On the 24th September 2019, the news cycle in the UK was dominated by the decision-making of the UK Supreme Court. It crowded out a piece of news from the Labour Party conference in Brighton with potentially longer term implications. In what should be viewed as a positive move, irrespective of political affiliations, the UK Labour Party acknowledged what is now reasonably well accepted in scientific circles: we need to set our sights higher than the Paris Climate Change Goals. As a global community, we aren’t even on track to meet the Paris goals, but Labour became the first major political party in the world to commit to Net Zero emissions by 2030. They even delivered some ideas as to how they would achieve it.

The response was, as expected, lukewarm. Most commentators saw it as virtue signalling at best and blatant politicking at worst. But it forms part of a growing trend, a move towards getting serious about the threat of climate catastrophe. The Liberal Democrats similarly made concrete proposals, suggesting that the UK appoint a Minister with the power to deliver the changes that are needed. And what’s needed at the moment is some serious muscle behind all the fledgling ideas, not only on emission reduction, but emission removal. Carbon Dioxide Removal (CDR) technology has serious potential, but if it’s going to be developed fast enough to be useful, it needs government support, either directly or via tax breaks. The reality of our economic system is that companies, the private sector, are responsible for most of the short term innovation that’s going to be needed to rescue us from a watery future. And companies are economic animals, so it makes perfect sense to harness the existing financial infrastructure, possibly via a Green EIS scheme, to turbocharge CDR technology as quickly as possible.
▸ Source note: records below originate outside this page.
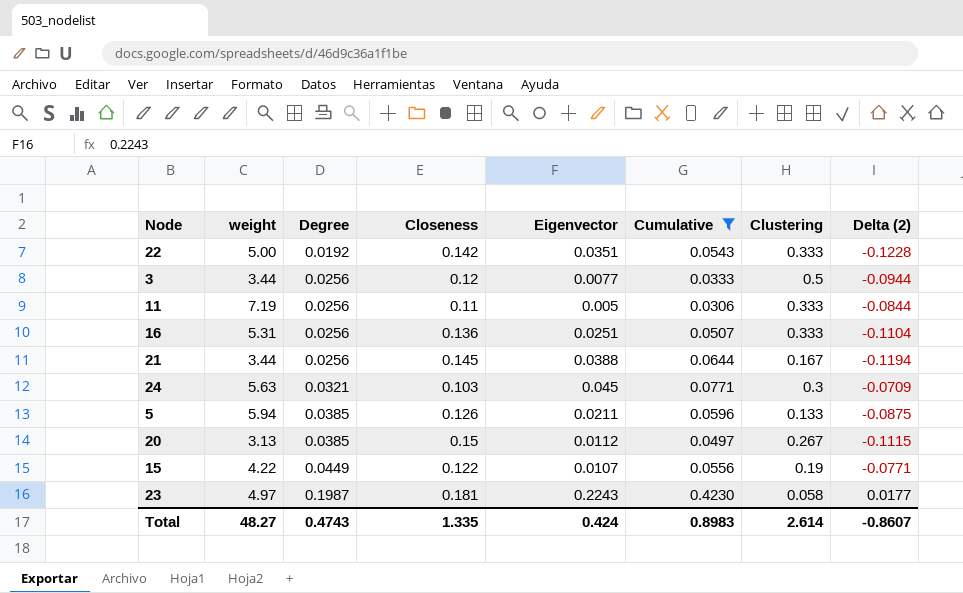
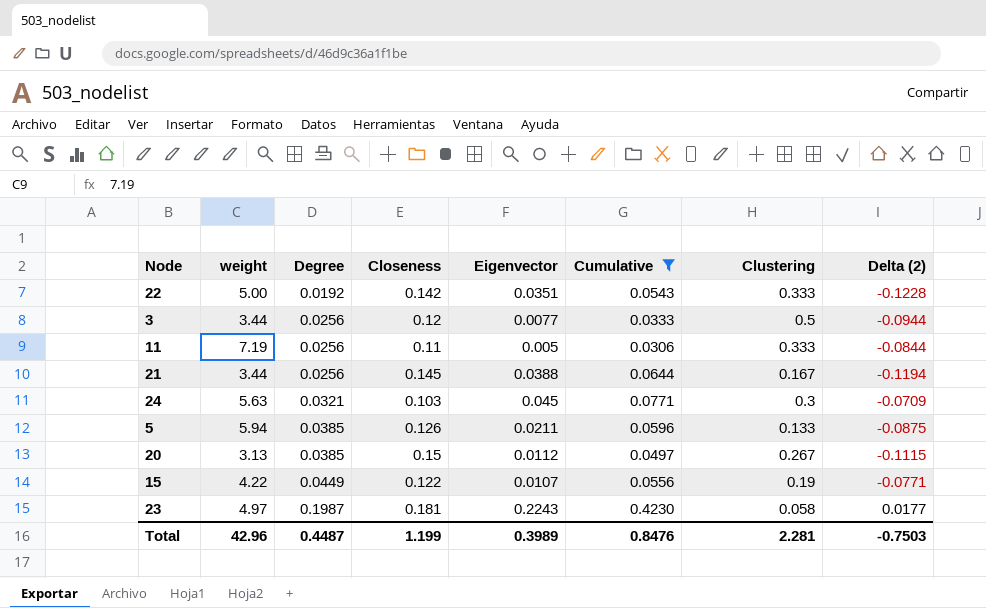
row 16: 5.31 | 0.0256 | 0.136 | 0.0251 | 0.0507 | 0.333 | -0.1104 -> none
Total | weight: 48.27 -> 42.96
Total | Degree: 0.4743 -> 0.4487
Total | Closeness: 1.335 -> 1.199
Total | Eigenvector: 0.424 -> 0.3989
Total | Cumulative: 0.8983 -> 0.8476
Total | Clustering: 2.614 -> 2.281
Total | Delta (2): -0.8607 -> -0.7503

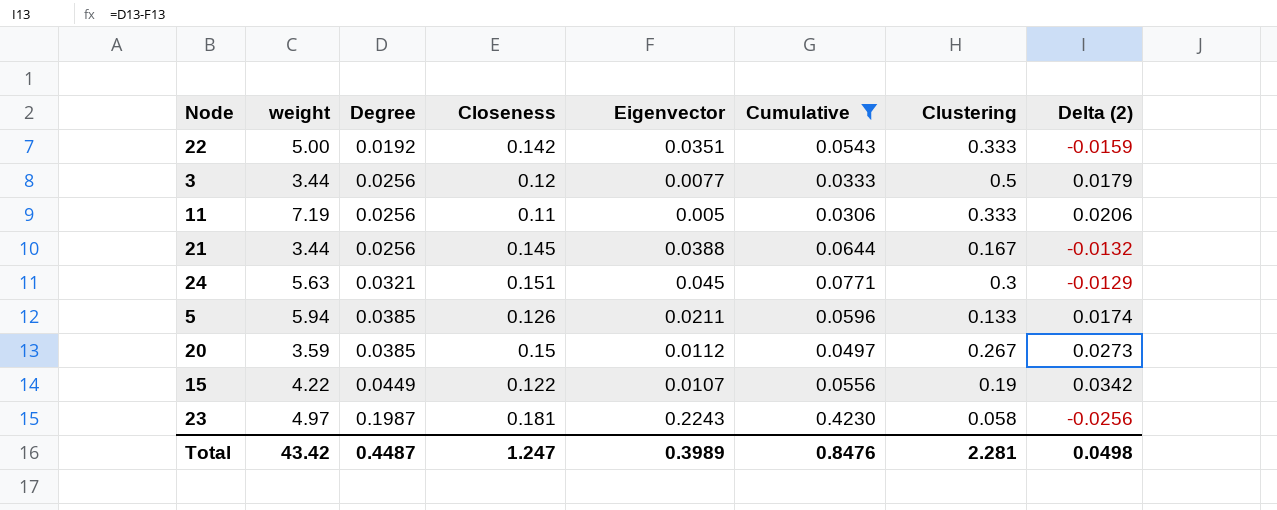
column Delta (2) | formula: [Degree] - [Closeness] -> [Degree] - [Eigenvector]
24 | Closeness: 0.103 -> 0.151
20 | weight: 3.13 -> 3.59
Total | weight: 42.96 -> 43.42
Total | Closeness: 1.199 -> 1.247
Total | Delta (2): -0.7503 -> 0.0498

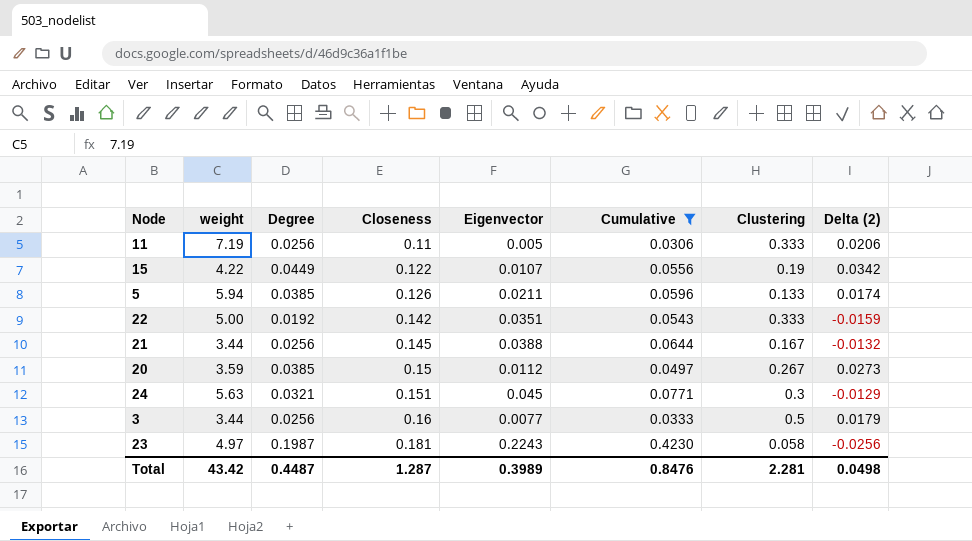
row order: Degree ascending -> Closeness ascending
3 | Closeness: 0.12 -> 0.16
Total | Closeness: 1.247 -> 1.287

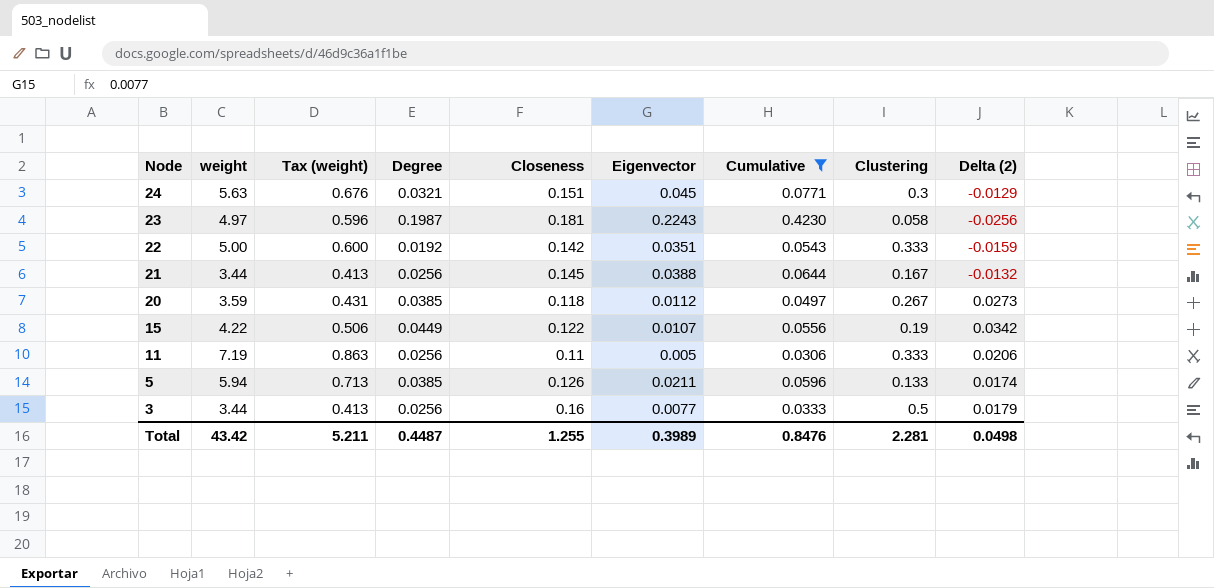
row order: Closeness ascending -> Node descending
column Tax (weight) | formula: none -> [weight] * 0.12
20 | Closeness: 0.15 -> 0.118
Total | Closeness: 1.287 -> 1.255

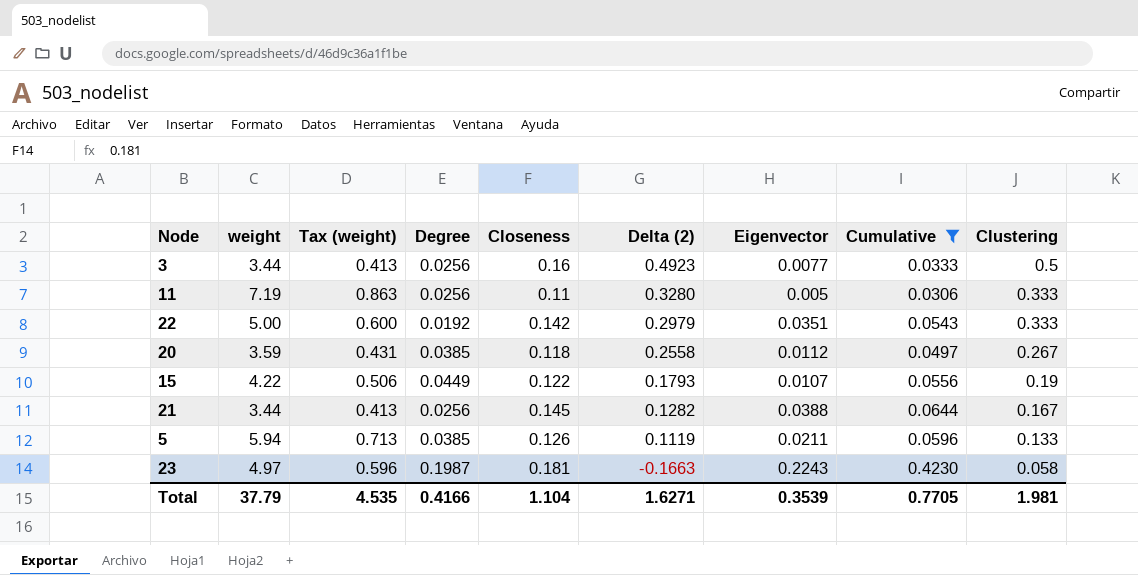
row order: Node descending -> Delta (2) descending
column Delta (2) | formula: [Degree] - [Eigenvector] -> [Clustering] - [Eigenvector]
column Delta (2) | position: 9 -> 6
row 24: 5.63 | 0.676 | 0.0321 | 0.151 | 0.045 | 0.0771 | 0.3 | -0.0129 -> none
Total | weight: 43.42 -> 37.79
Total | Tax (weight): 5.211 -> 4.535
Total | Degree: 0.4487 -> 0.4166
Total | Closeness: 1.255 -> 1.104
Total | Delta (2): 0.0498 -> 1.6271
Total | Eigenvector: 0.3989 -> 0.3539
Total | Cumulative: 0.8476 -> 0.7705
Total | Clustering: 2.281 -> 1.981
Nature-based approaches, agriculture-based approaches, enhanced mineralization, direct air capture; we’re not short of early stage ideas. What seems to be lacking is the imagination to see a much physically greener landscape and a non-carbon based economic infrastructure. It sounds a lot better that hurricanes and uncontrolled sea-level rise. What seems to be lacking is the leadership necessary to move everyone int he same direction. If ever the phrase, “cometh the hour, cometh the (wo)man” needed to be true, it’s now.